• Task statement: Determine how many lines of the listing below include the string "Station". Output the number and nothing more.

• Records provided:
☆ ☆ ☆ ☆ ☆
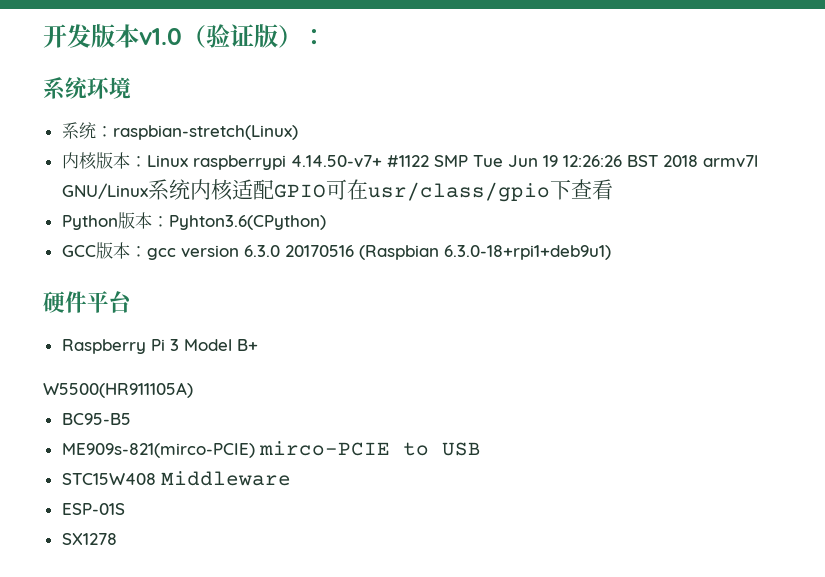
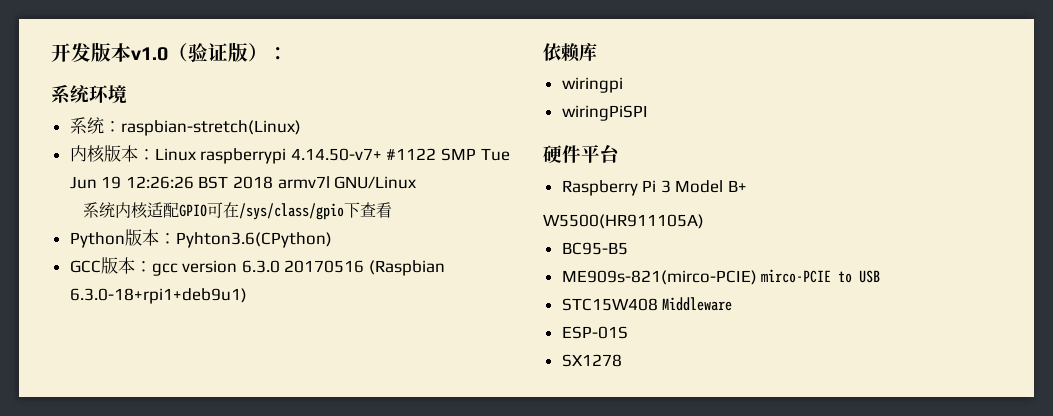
(148, 191) none -> (417, 182) //
[367,182,550,202] usr/class/gpio -> [238,203,344,220] /sys/class/gpio
(611, 252) none -> [543,42,597,62] [561,77,623,93] [561,105,648,121] // 依赖库 // wiringpi // wiringPiSPI

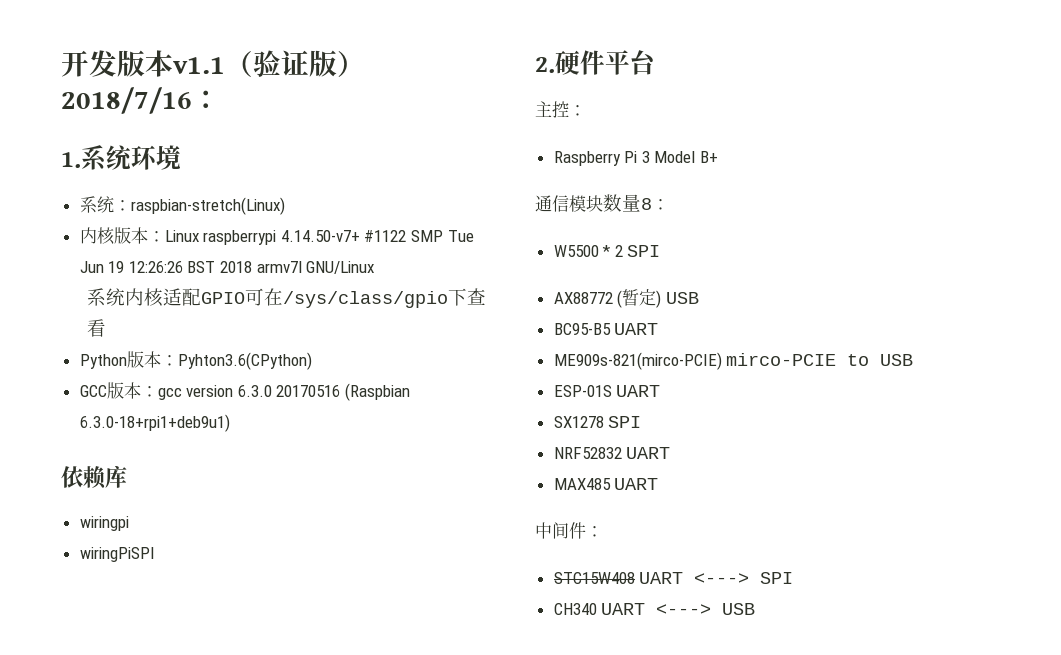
[131,47,168,61] v1.0 -> [173,57,225,74] v1.1
[268,47,288,60] ： // -> [61,87,220,114] [61,152,81,168] 2018/7/16： // 1.
(648, 113) none -> [535,57,555,73] 2.
(620, 153) none -> [535,101,586,118] // 主控：
[543,214,704,229] W5500(HR911105A) -> [535,194,669,212] [553,245,661,257] [553,289,699,308] 通信模块数量8： // W5500 * 2 SPI // AX88772 (暂定) USB
(628, 248) none -> [614,323,659,335] UART
[561,297,733,311] // STC15W408 Middleware -> (914, 360) none
(628, 332) none -> [616,385,661,397] UART
(622, 360) none -> [608,416,642,428] [553,447,671,459] [553,478,659,490] [535,522,603,539] [553,572,794,584] [553,603,756,615] SPI // NRF52832 UART // MAX485 UART // 中间件： // STC15W408 UART <---> SPI // CH340 UART <---> USB

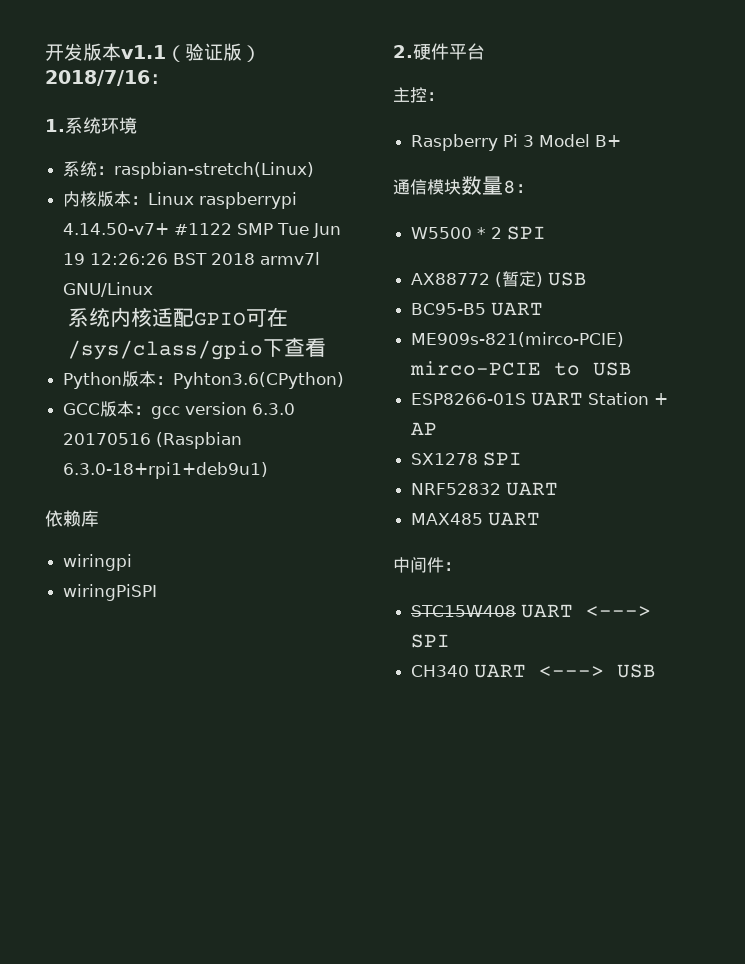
[553,385,661,397] ESP-01S UART -> [411,392,669,406] [411,422,438,435] ESP8266-01S UART Station + AP

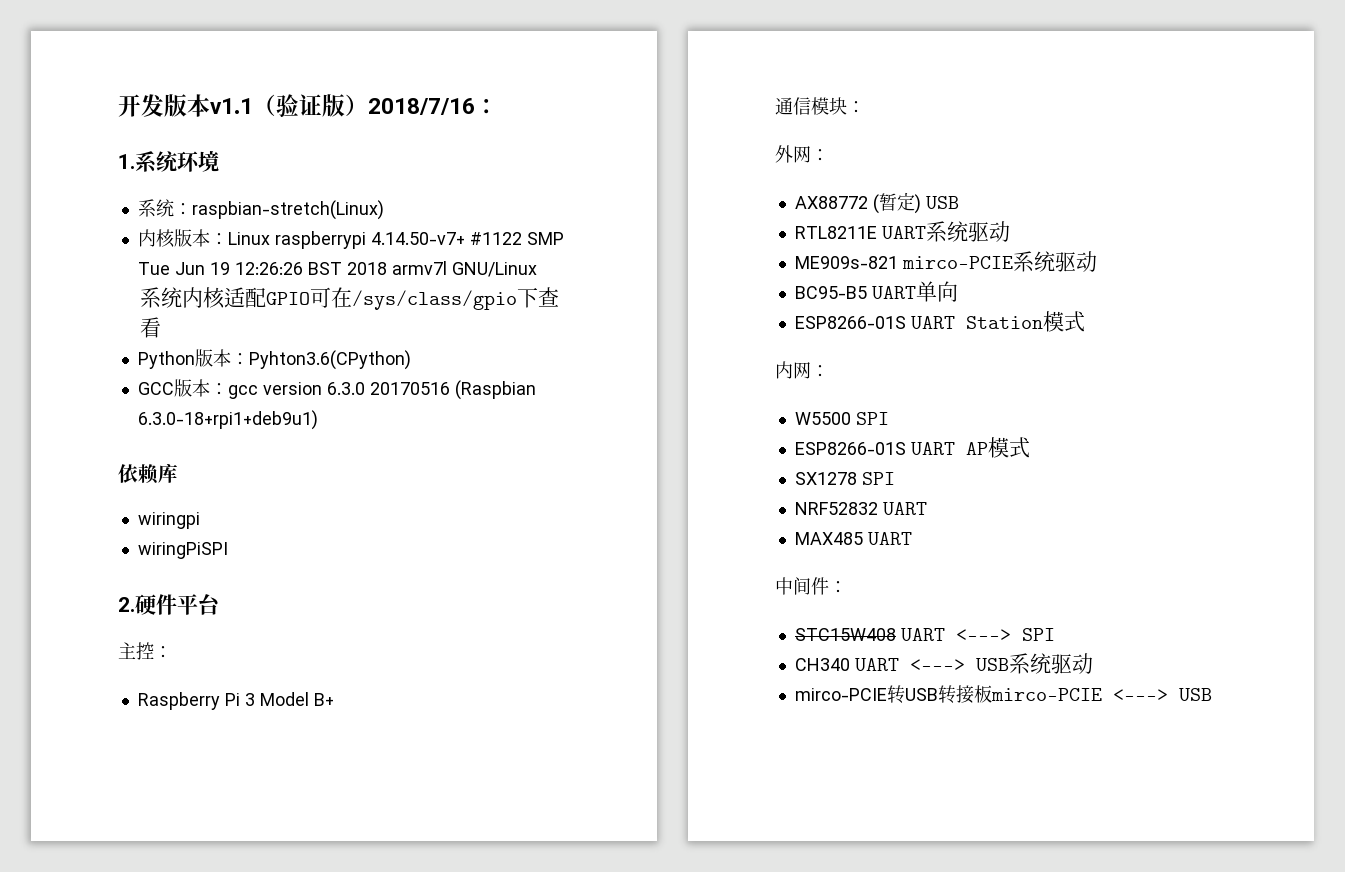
[461,176,533,195] [411,226,547,240] 数量8： // W5500 * 2 SPI -> [847,101,865,113] [775,145,829,163] ： // 外网：
[411,302,544,316] [411,332,625,347] [410,361,633,376] [411,392,669,406] BC95-B5 UART // ME909s-821(mirco-PCIE) mirco-PCIE to USB // ESP8266-01S UART Station + -> [794,221,1010,242] [794,251,1097,272] [794,281,958,302] [794,311,1085,332] [775,361,829,379] [794,412,889,425] [794,442,955,455] RTL8211E UART系统驱动 // ME909s-821 mirco-PCIE系统驱动 // BC95-B5 UART单向 // ESP8266-01S UART Station模式 // 内网： // W5500 SPI // ESP8266-01S UART
(438, 428) none -> [987,437,1030,458] 模式
(657, 671) none -> [1008,653,1093,674] [794,685,1212,704] 系统驱动 // mirco-PCIE转USB转接板mirco-PCIE <---> USB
☆ ☆ ☆ ☆ ☆
• Response: 2